Question 3 should be no different. We recommend a “yes” vote on Nov. 5.
If approved, the bond would allow the Maine Department of Transportation access to $100 million — which the department can leverage for $154 million more from the federal government and other sources — and allow the agency to follow through with its three-year work plan for 2014, 2015 and 2016.
That work plan has identified high-priority investments — such as a rail connection to the International Marine Terminal in Portland that will allow businesses to load their goods directly onto railroads from the port — as well as its share of major maintenance projects. In Bangor, residents in the coming years can expect to see resurfacing on I-95, the replacement of the Union Street I-95 overpass and improvements to the intersection of Hammond and Ohio streets.
Maine’s infrastructure needs help. The American Society of Civil Engineers in 2012 rated Maine’s infrastructure a “C-,” including a “D” for roads — unchanged from the organization’s 2008 grade for the state. According to the group Transportation for America, Maine ranks 9th in the nation for the percent of its bridges that are structurally deficient — which aren’t in imminent danger of collapsing, but they require significant rehabilitation. Some 14.8 percent of Maine’s bridges, or 356 bridges, are considered structurally deficient this year.
Nearly half of the bond package is intended for roads; more than a quarter — $27 million — would pay for bridge rehabilitation.
Maine faces a structural problem when it comes to funding road maintenance, and the state doesn’t have the funds in hand to make long-term infrastructure investments out of its regular highway funding stream.
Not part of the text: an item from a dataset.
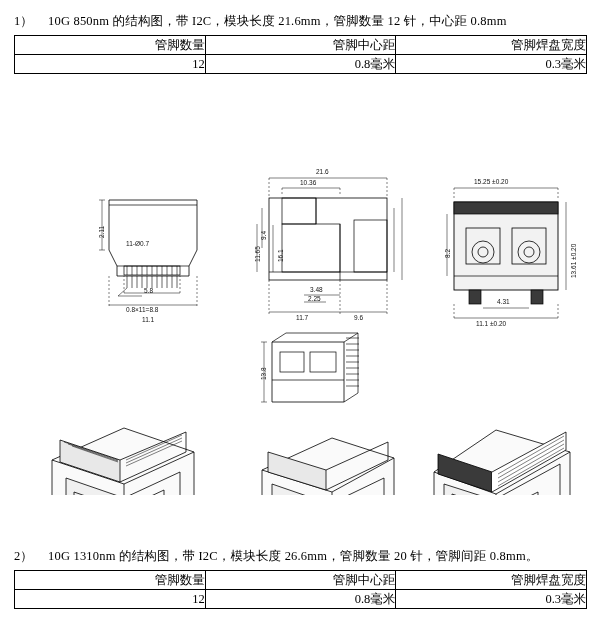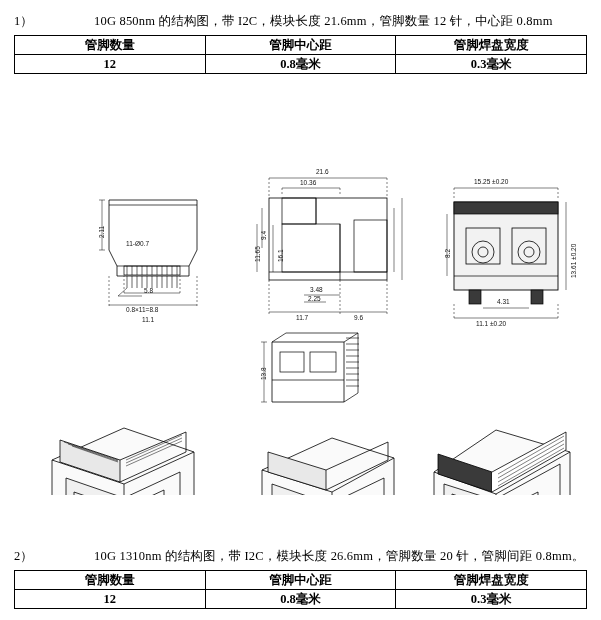"10G 850nm 的结构图，带 I2C，模块长度 21.6mm，管脚数量" .sec-text { margin-left: 46px -> none }
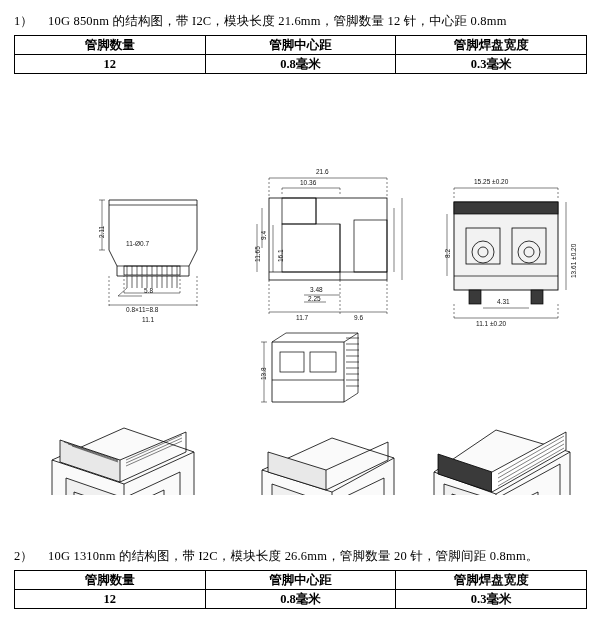"管脚数量" table.spec th, table.spec td { font-weight: bold -> normal; text-align: center -> right }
The gasoline tax has traditionally provided the bulk of money for the state’s highway fund, which pays for road construction, maintenance and traffic enforcement. But as the economy has slowed, people have driven fewer miles, bought less gasoline and paid less tax. In addition, drivers have bought more fuel-efficient cars, and the Legislature in 2011 stopped indexing the gas tax to inflation. As it’s collected today, the gas tax won’t supply nearly enough revenue to keep up with road maintenance and construction needs.
Transportation investments are a good use of the state’s bonding capacity. The return on investment — both short-term in the form of construction jobs and long-term in the form of lasting improvements on which the state’s economy will depend — is clear.